→ TASK BRIEF
Nothing but the pictures should go missing; return all the entries below exactly.
---- EXERCISE INPUTS
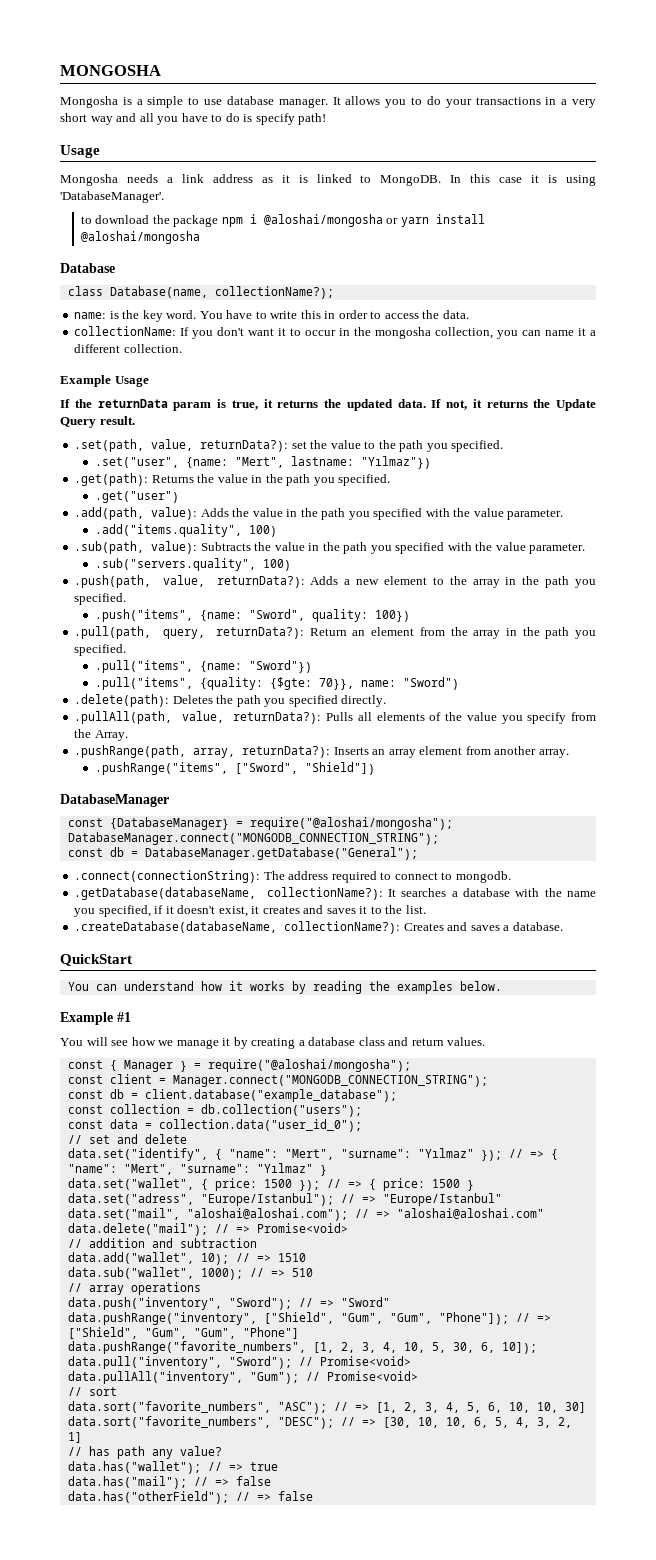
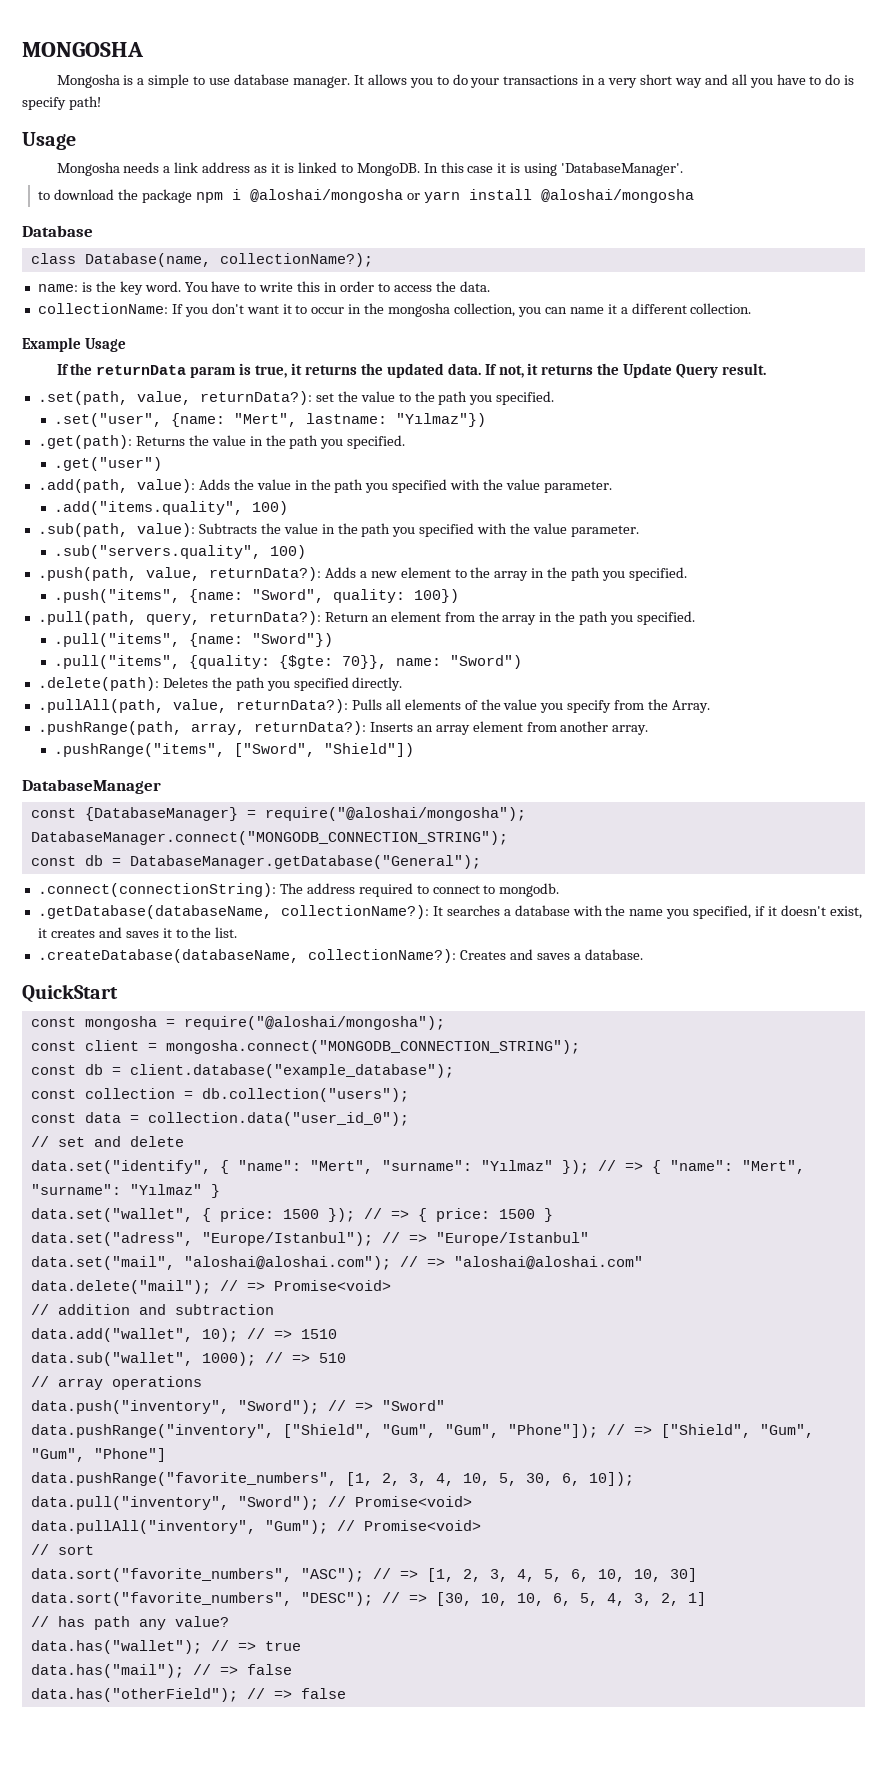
- You can understand how it works by reading the examples below.
- Example #1
- You will see how we manage it by creating a database class and return values.
- const { Manager } = require("@aloshai/mongosha");
+ const mongosha = require("@aloshai/mongosha");
- const client = Manager.connect("MONGODB_CONNECTION_STRING");
+ const client = mongosha.connect("MONGODB_CONNECTION_STRING");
--------
→ ANSWER SPACE
- You can understand how it works by reading the examples below.
- Example #1
- You will see how we manage it by creating a database class and return values.
- const { Manager } = require("@aloshai/mongosha");
+ const mongosha = require("@aloshai/mongosha");
- const client = Manager.connect("MONGODB_CONNECTION_STRING");
+ const client = mongosha.connect("MONGODB_CONNECTION_STRING");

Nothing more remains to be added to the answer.